El ministro recuerda que el ordenamiento jurídico colombiano contempla sanciones claras frente a estas conductas. La Constitución establece que un congresista puede perder su investidura si acumula seis inasistencias a sesiones en las que se voten proyectos legislativos o mociones de censura dentro de un mismo período. A esto se suman disposiciones de la ley que prohíben abandonar las funciones legislativas sin justificación y que prevén sanciones disciplinarias desde las propias instancias del Congreso.
En ese contexto, la solicitud del Gobierno va más allá de un llamado de atención. Benedetti pide que se adelante el trámite previsto en la ley para recopilar y remitir al Consejo de Estado los registros de inasistencia durante la legislatura 2025-2026, con el fin de que esa corporación evalúe las acciones judiciales correspondientes. También insta a trasladar la información a las comisiones de ética del Senado y la Cámara para que se inicien procesos disciplinarios, así como a las áreas administrativas para aplicar descuentos salariales a los congresistas que no hayan justificado su ausencia.

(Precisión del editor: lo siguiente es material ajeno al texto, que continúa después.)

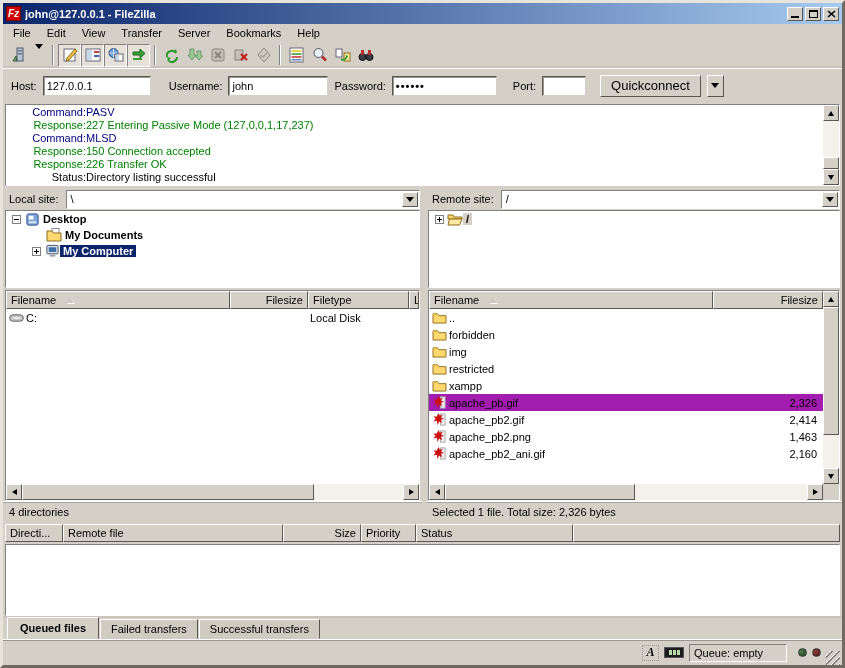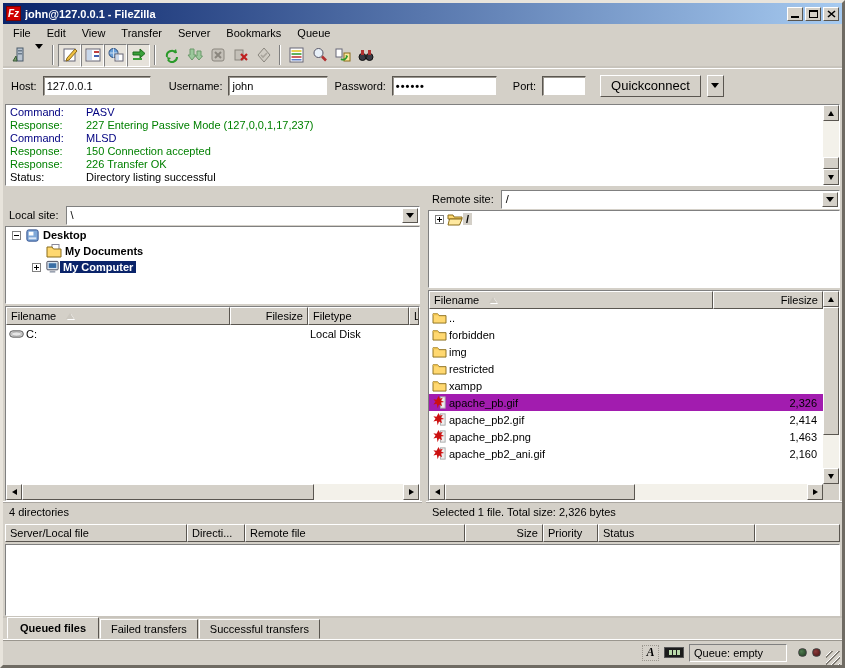"Queue" span.menu-item { text: Queue -> Help }
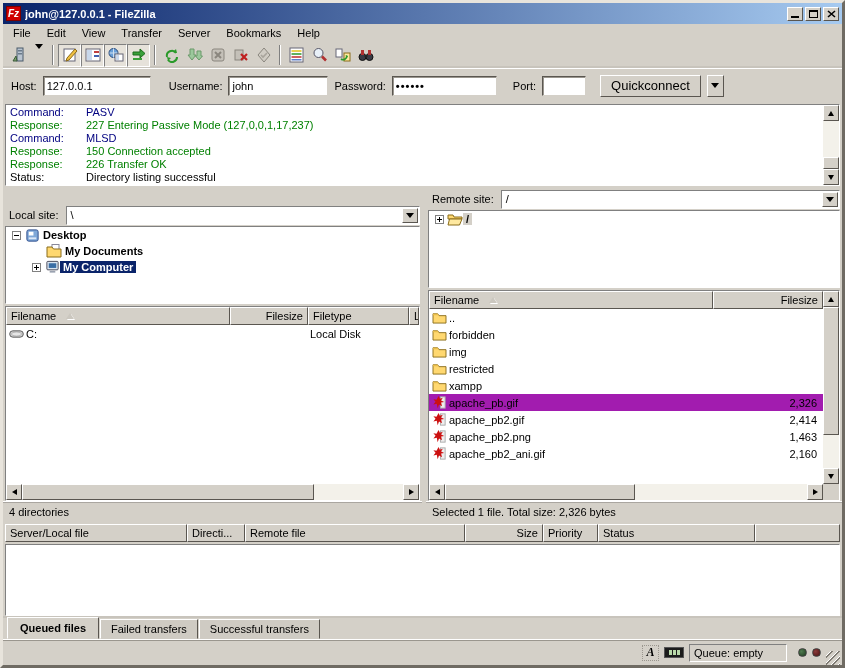"Command:" .log-label { text-align: none -> right }
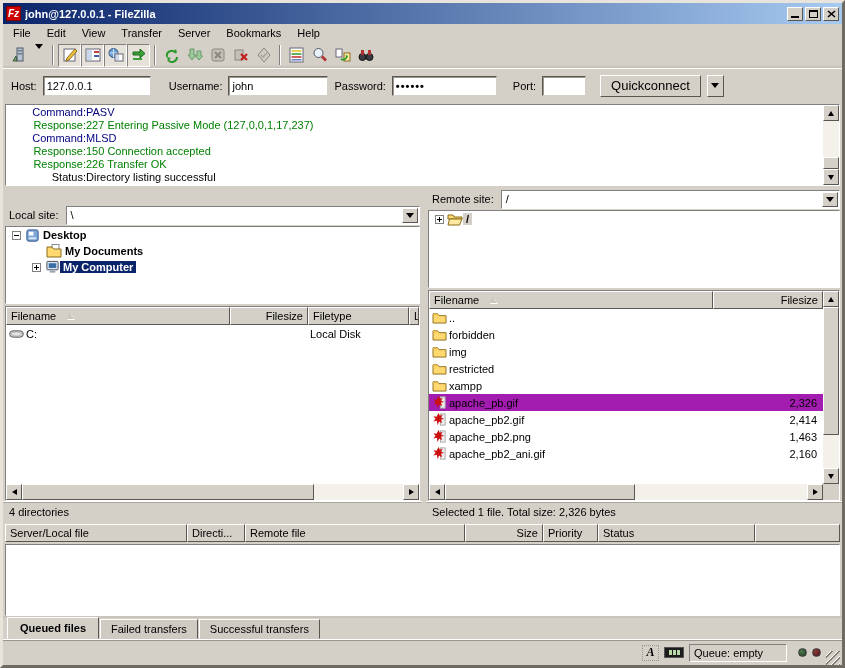"Local site:" .pane-left { margin-top: 16px -> none }
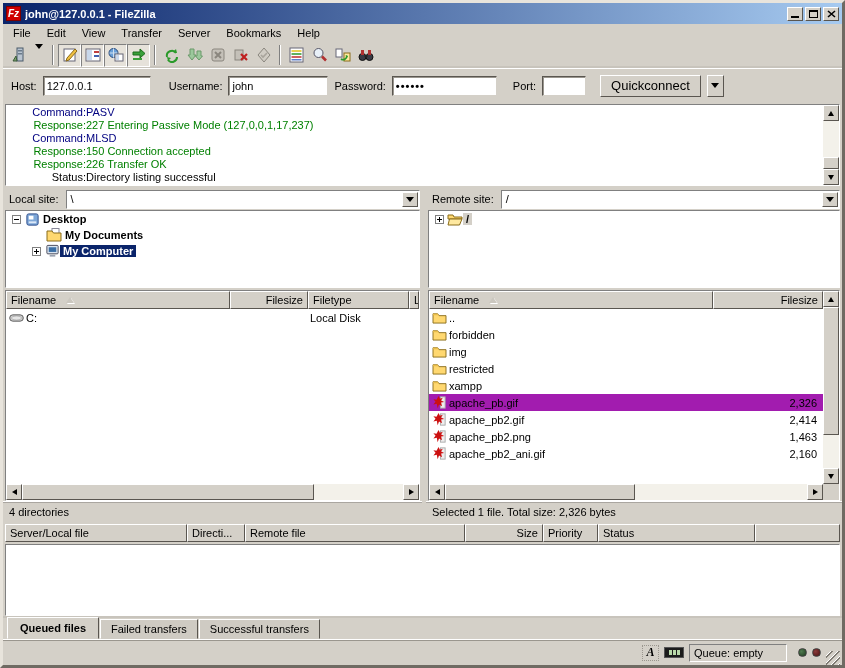"Server/Local file" div.hcell { html: <div> <span>Server/Local file</span> </div> -> none }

La carta subraya que las medidas no solo buscan corregir un comportamiento reiterado, sino garantizar el funcionamiento efectivo del Congreso en un momento clave para la agenda legislativa del país. El mensaje es claro: la inasistencia no será tratada como una falta menor, sino como un posible incumplimiento grave de las responsabilidades constitucionales, con consecuencias que podrían llegar hasta la salida definitiva del cargo.